§ **GOAL OF THE EXERCISE**: Word for word, give the records again, dropping any picture they hold.

§ **RECORDS FOR THIS EXERCISE**:
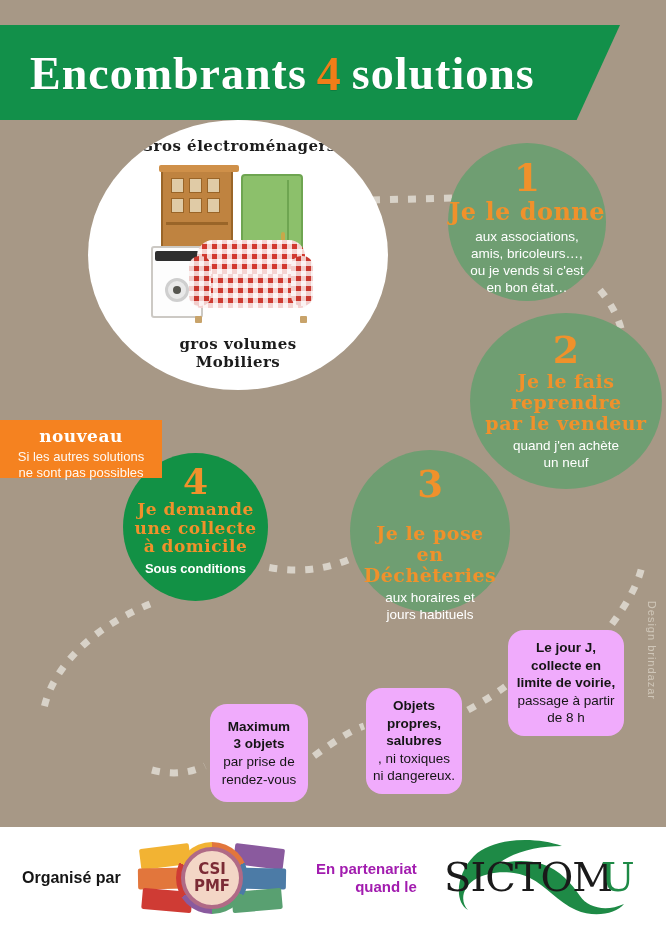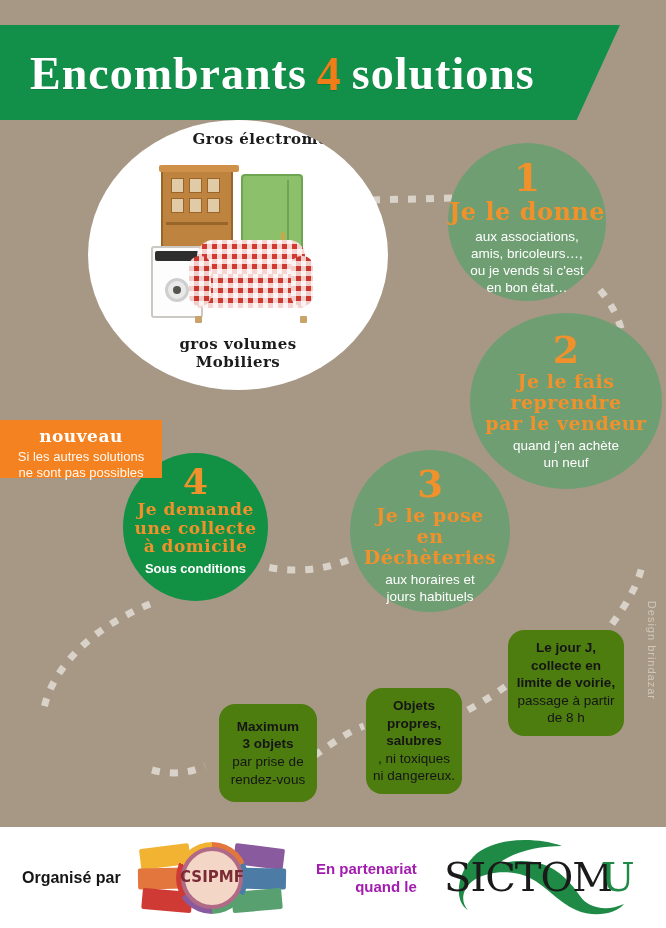--- a/index.html
+++ b/index.html
@@ -39,7 +39,7 @@
     font-family:"DejaVu Serif", serif;font-weight:bold;color:#1c1c1c;
     font-size:15px;letter-spacing:.5px;line-height:1.25;
   }
-  .hero-label.top{top:10px;text-align:right;}
+  .hero-label.top{top:17px;}
   .hero-label.bottom{bottom:18px;}
 
   

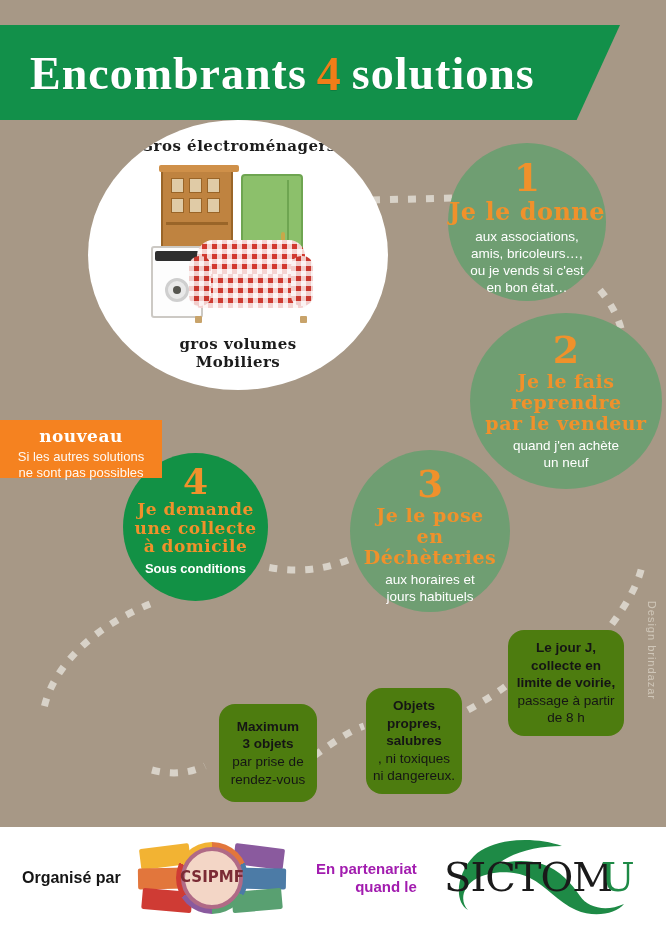--- a/index.html
+++ b/index.html
@@ -106,7 +106,7 @@
   #c2{left:470px;top:313px;width:192px;height:176px;background:#6f9e72;padding-top:18px;}
   #c2 .num{font-size:38px;} #c2 .head{font-size:19px;margin-top:2px;}
   #c3{left:350px;top:450px;width:160px;height:162px;background:#6f9e72;padding-top:16px;}
-  #c3 .num{font-size:37px;} #c3 .head{font-size:19px;margin-top:2px;}
+  #c3 .num{font-size:37px;} #c3 .head{font-size:19px;margin-top:20px;}
   #c4{left:123px;top:453px;width:145px;height:148px;background:#129145;padding-top:10px;}
   #c4 .num{font-size:36px;} #c4 .head{font-size:17px;margin-top:1px;}
 

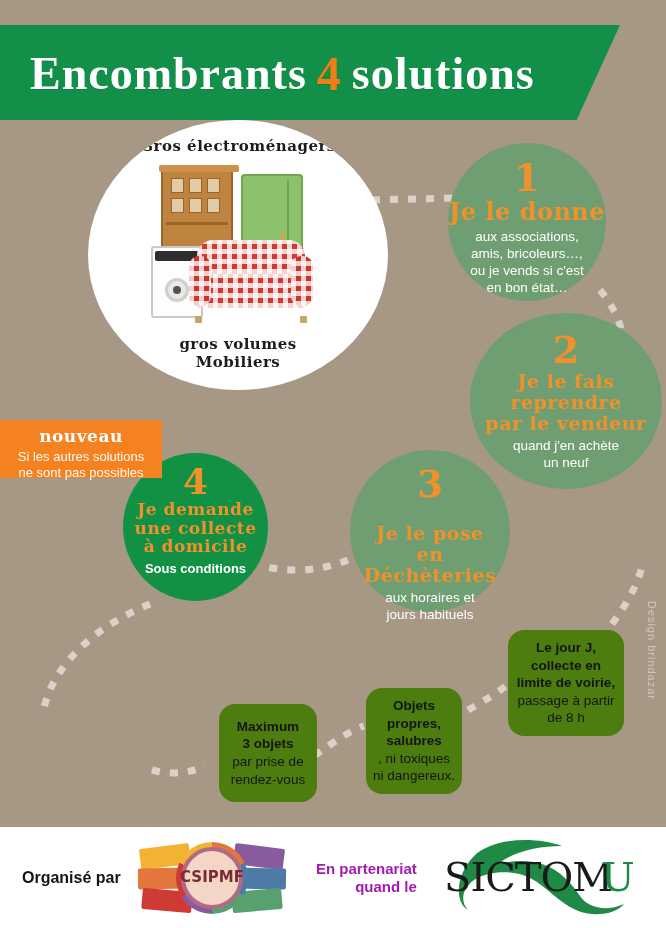--- a/index.html
+++ b/index.html
@@ -121,7 +121,7 @@
 
   
   .ybox{
-    position:absolute;background:#4d7c0f;border-radius:16px;
+    position:absolute;background:#f0abfc;border-radius:16px;
     color:#151515;text-align:center;box-sizing:border-box;
     display:flex;flex-direction:column;justify-content:center;
     font-size:13.5px;line-height:1.3;padding:6px;

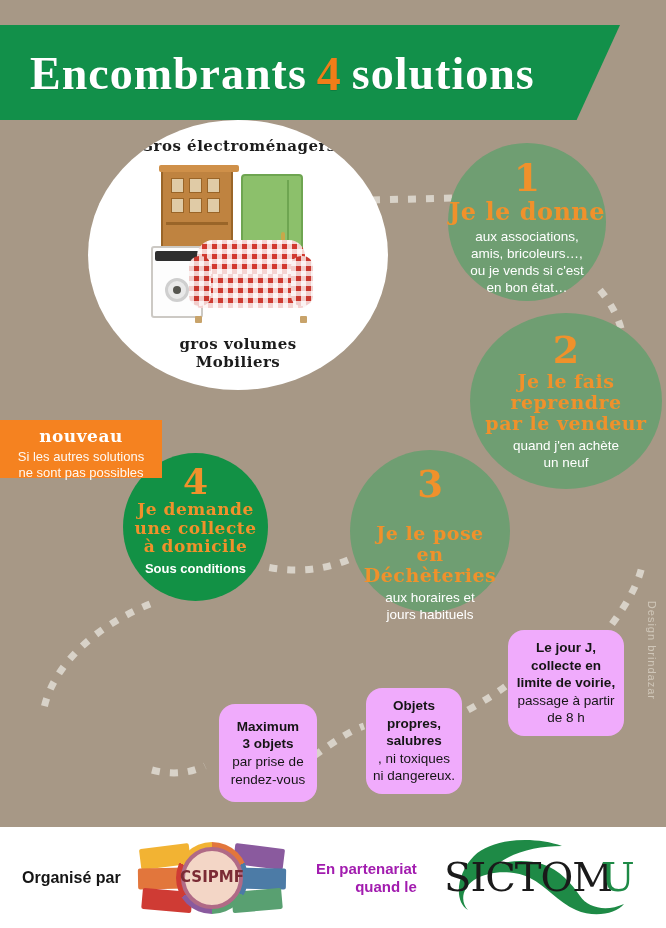--- a/index.html
+++ b/index.html
@@ -128,7 +128,7 @@
   }
   .ybox b{font-weight:bold;}
   #y1{left:60px;top:700px;width:86px;height:98px;}
-  #y2{left:219px;top:704px;width:98px;height:98px;}
+  #y2{left:210px;top:704px;width:98px;height:98px;border-radius:17px;}
   #y3{left:366px;top:688px;width:96px;height:106px;}
   #y4{left:508px;top:630px;width:116px;height:106px;}
 

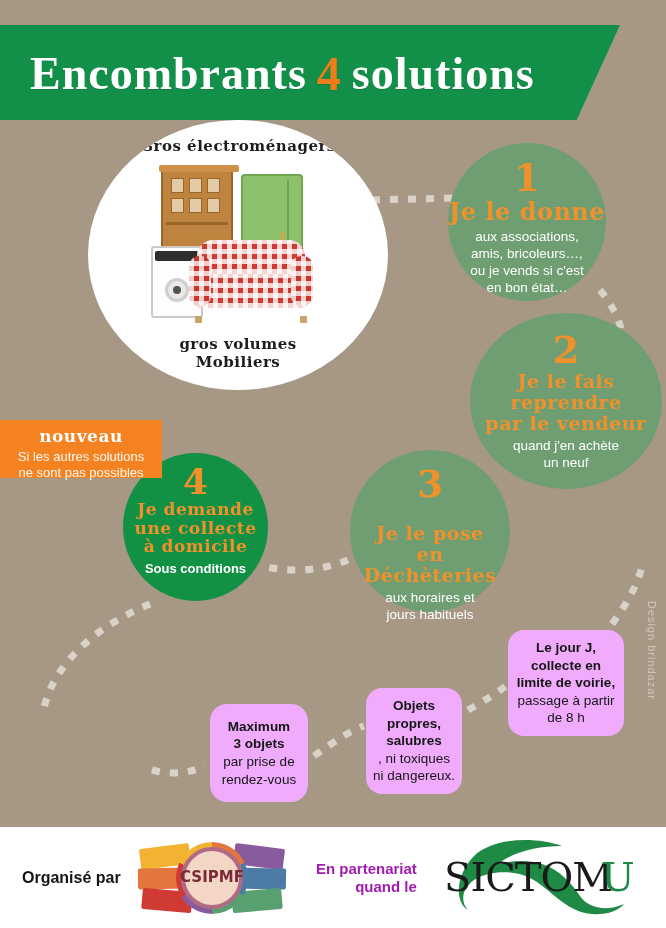--- a/index.html
+++ b/index.html
@@ -159,7 +159,7 @@
   .csi .pet{position:absolute;width:50px;height:21px;border-radius:2px;}
   .csi .disc{position:absolute;left:50%;top:50%;transform:translate(-50%,-50%);
      width:62px;height:62px;border-radius:50%;background:#f3d6c6;border:4px solid #b06a86;
-     box-sizing:border-box;display:flex;flex-direction:row;align-items:center;justify-content:center;}
+     box-sizing:border-box;display:flex;flex-direction:column;align-items:center;justify-content:center;}
   .csi .disc span{font-size:15px;font-weight:bold;color:#7b2b35;line-height:1.12;font-family:"DejaVu Sans", sans-serif;}
   .ring{position:absolute;left:50%;top:50%;transform:translate(-50%,-50%);width:72px;height:72px;border-radius:50%;}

§ **ANSWER SECTION**:
--- a/index.html
+++ b/index.html
@@ -39,7 +39,7 @@
     font-family:"DejaVu Serif", serif;font-weight:bold;color:#1c1c1c;
     font-size:15px;letter-spacing:.5px;line-height:1.25;
   }
-  .hero-label.top{top:10px;text-align:right;}
+  .hero-label.top{top:17px;}
   .hero-label.bottom{bottom:18px;}
 
   

--- a/index.html
+++ b/index.html
@@ -106,7 +106,7 @@
   #c2{left:470px;top:313px;width:192px;height:176px;background:#6f9e72;padding-top:18px;}
   #c2 .num{font-size:38px;} #c2 .head{font-size:19px;margin-top:2px;}
   #c3{left:350px;top:450px;width:160px;height:162px;background:#6f9e72;padding-top:16px;}
-  #c3 .num{font-size:37px;} #c3 .head{font-size:19px;margin-top:2px;}
+  #c3 .num{font-size:37px;} #c3 .head{font-size:19px;margin-top:20px;}
   #c4{left:123px;top:453px;width:145px;height:148px;background:#129145;padding-top:10px;}
   #c4 .num{font-size:36px;} #c4 .head{font-size:17px;margin-top:1px;}
 

--- a/index.html
+++ b/index.html
@@ -121,7 +121,7 @@
 
   
   .ybox{
-    position:absolute;background:#4d7c0f;border-radius:16px;
+    position:absolute;background:#f0abfc;border-radius:16px;
     color:#151515;text-align:center;box-sizing:border-box;
     display:flex;flex-direction:column;justify-content:center;
     font-size:13.5px;line-height:1.3;padding:6px;

--- a/index.html
+++ b/index.html
@@ -128,7 +128,7 @@
   }
   .ybox b{font-weight:bold;}
   #y1{left:60px;top:700px;width:86px;height:98px;}
-  #y2{left:219px;top:704px;width:98px;height:98px;}
+  #y2{left:210px;top:704px;width:98px;height:98px;border-radius:17px;}
   #y3{left:366px;top:688px;width:96px;height:106px;}
   #y4{left:508px;top:630px;width:116px;height:106px;}
 

--- a/index.html
+++ b/index.html
@@ -159,7 +159,7 @@
   .csi .pet{position:absolute;width:50px;height:21px;border-radius:2px;}
   .csi .disc{position:absolute;left:50%;top:50%;transform:translate(-50%,-50%);
      width:62px;height:62px;border-radius:50%;background:#f3d6c6;border:4px solid #b06a86;
-     box-sizing:border-box;display:flex;flex-direction:row;align-items:center;justify-content:center;}
+     box-sizing:border-box;display:flex;flex-direction:column;align-items:center;justify-content:center;}
   .csi .disc span{font-size:15px;font-weight:bold;color:#7b2b35;line-height:1.12;font-family:"DejaVu Sans", sans-serif;}
   .ring{position:absolute;left:50%;top:50%;transform:translate(-50%,-50%);width:72px;height:72px;border-radius:50%;}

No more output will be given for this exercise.